[Front-end code change data]
___
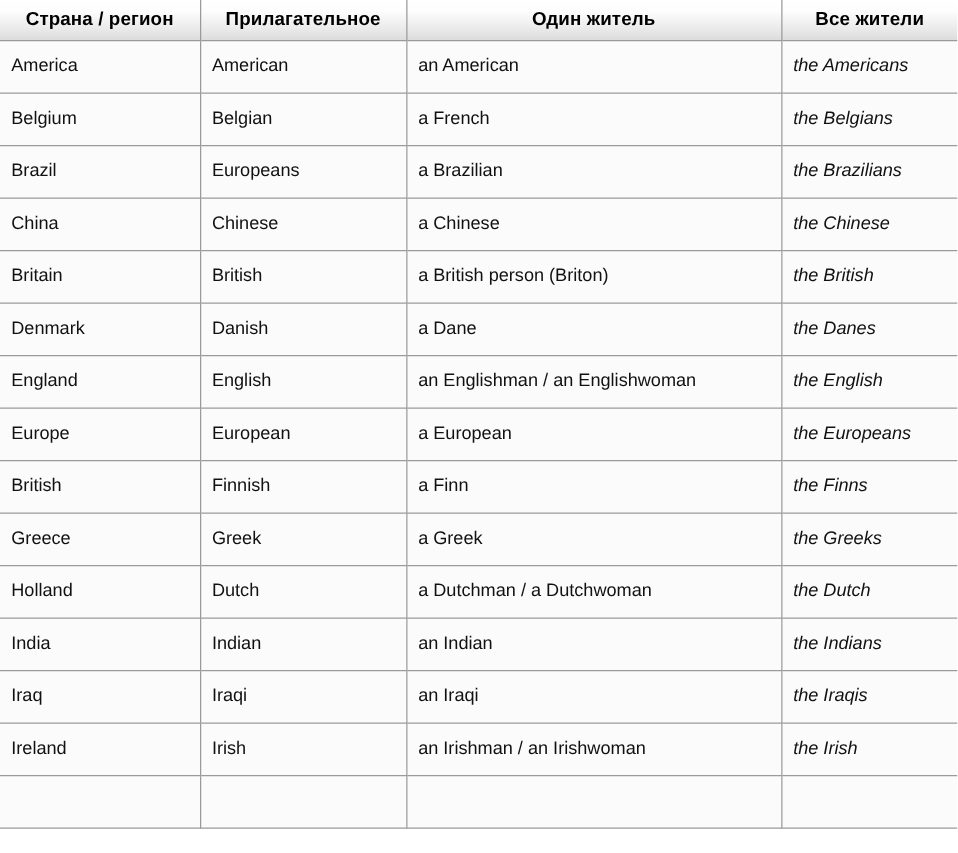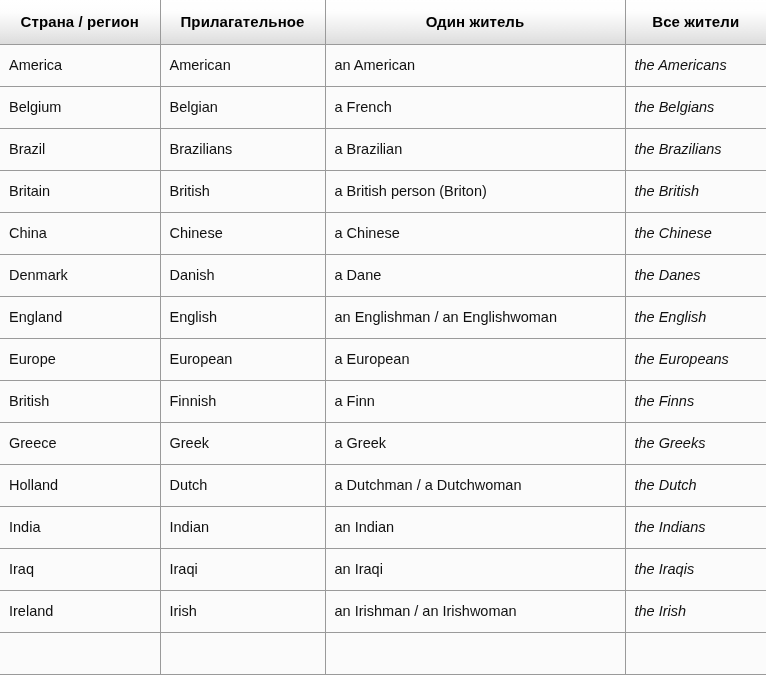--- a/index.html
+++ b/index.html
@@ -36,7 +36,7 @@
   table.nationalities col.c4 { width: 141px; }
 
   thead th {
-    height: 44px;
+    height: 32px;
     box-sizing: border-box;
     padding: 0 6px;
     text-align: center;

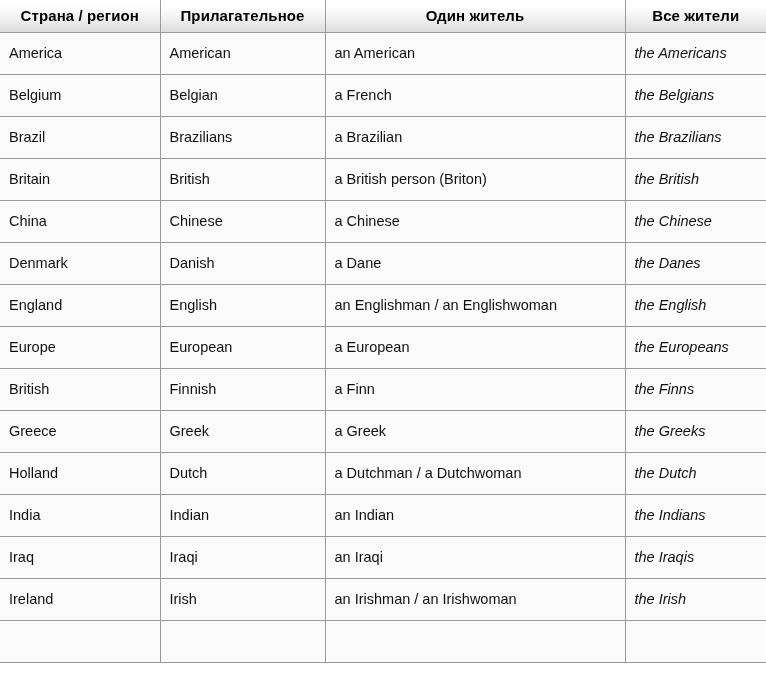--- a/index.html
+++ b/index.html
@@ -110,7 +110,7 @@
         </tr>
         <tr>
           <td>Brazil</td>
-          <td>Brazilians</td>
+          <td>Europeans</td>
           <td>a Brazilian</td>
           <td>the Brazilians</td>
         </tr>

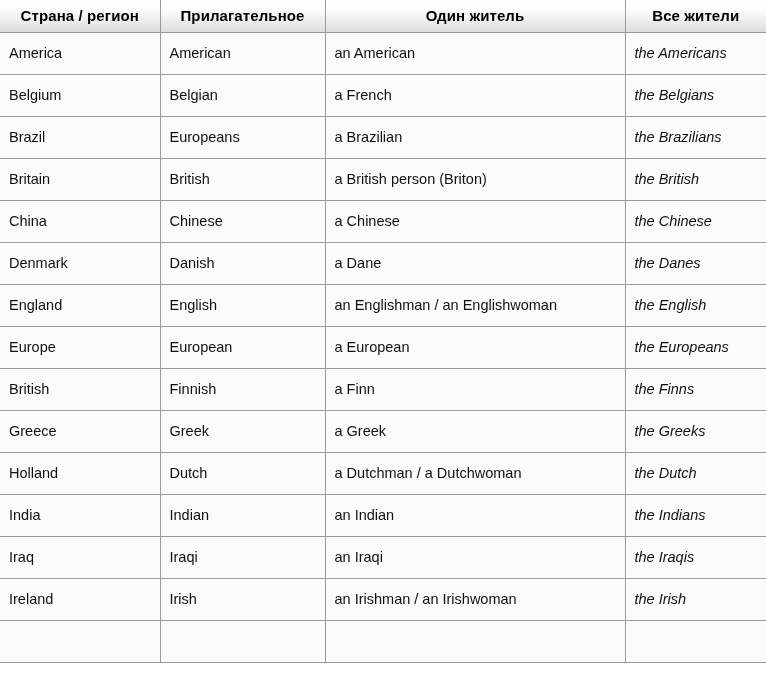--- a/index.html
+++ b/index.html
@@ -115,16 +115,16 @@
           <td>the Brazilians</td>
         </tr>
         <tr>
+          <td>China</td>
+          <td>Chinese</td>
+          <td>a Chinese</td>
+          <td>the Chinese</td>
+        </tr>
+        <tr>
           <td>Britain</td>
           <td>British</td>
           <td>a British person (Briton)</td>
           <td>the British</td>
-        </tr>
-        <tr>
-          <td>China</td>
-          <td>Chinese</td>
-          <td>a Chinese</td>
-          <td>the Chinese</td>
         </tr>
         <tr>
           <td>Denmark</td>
___
• [Exercise details]:
Make an exact copy of the records, pictures excluded.

• [Task result]:
--- a/index.html
+++ b/index.html
@@ -36,7 +36,7 @@
   table.nationalities col.c4 { width: 141px; }
 
   thead th {
-    height: 44px;
+    height: 32px;
     box-sizing: border-box;
     padding: 0 6px;
     text-align: center;

--- a/index.html
+++ b/index.html
@@ -110,7 +110,7 @@
         </tr>
         <tr>
           <td>Brazil</td>
-          <td>Brazilians</td>
+          <td>Europeans</td>
           <td>a Brazilian</td>
           <td>the Brazilians</td>
         </tr>

--- a/index.html
+++ b/index.html
@@ -115,16 +115,16 @@
           <td>the Brazilians</td>
         </tr>
         <tr>
+          <td>China</td>
+          <td>Chinese</td>
+          <td>a Chinese</td>
+          <td>the Chinese</td>
+        </tr>
+        <tr>
           <td>Britain</td>
           <td>British</td>
           <td>a British person (Briton)</td>
           <td>the British</td>
-        </tr>
-        <tr>
-          <td>China</td>
-          <td>Chinese</td>
-          <td>a Chinese</td>
-          <td>the Chinese</td>
         </tr>
         <tr>
           <td>Denmark</td>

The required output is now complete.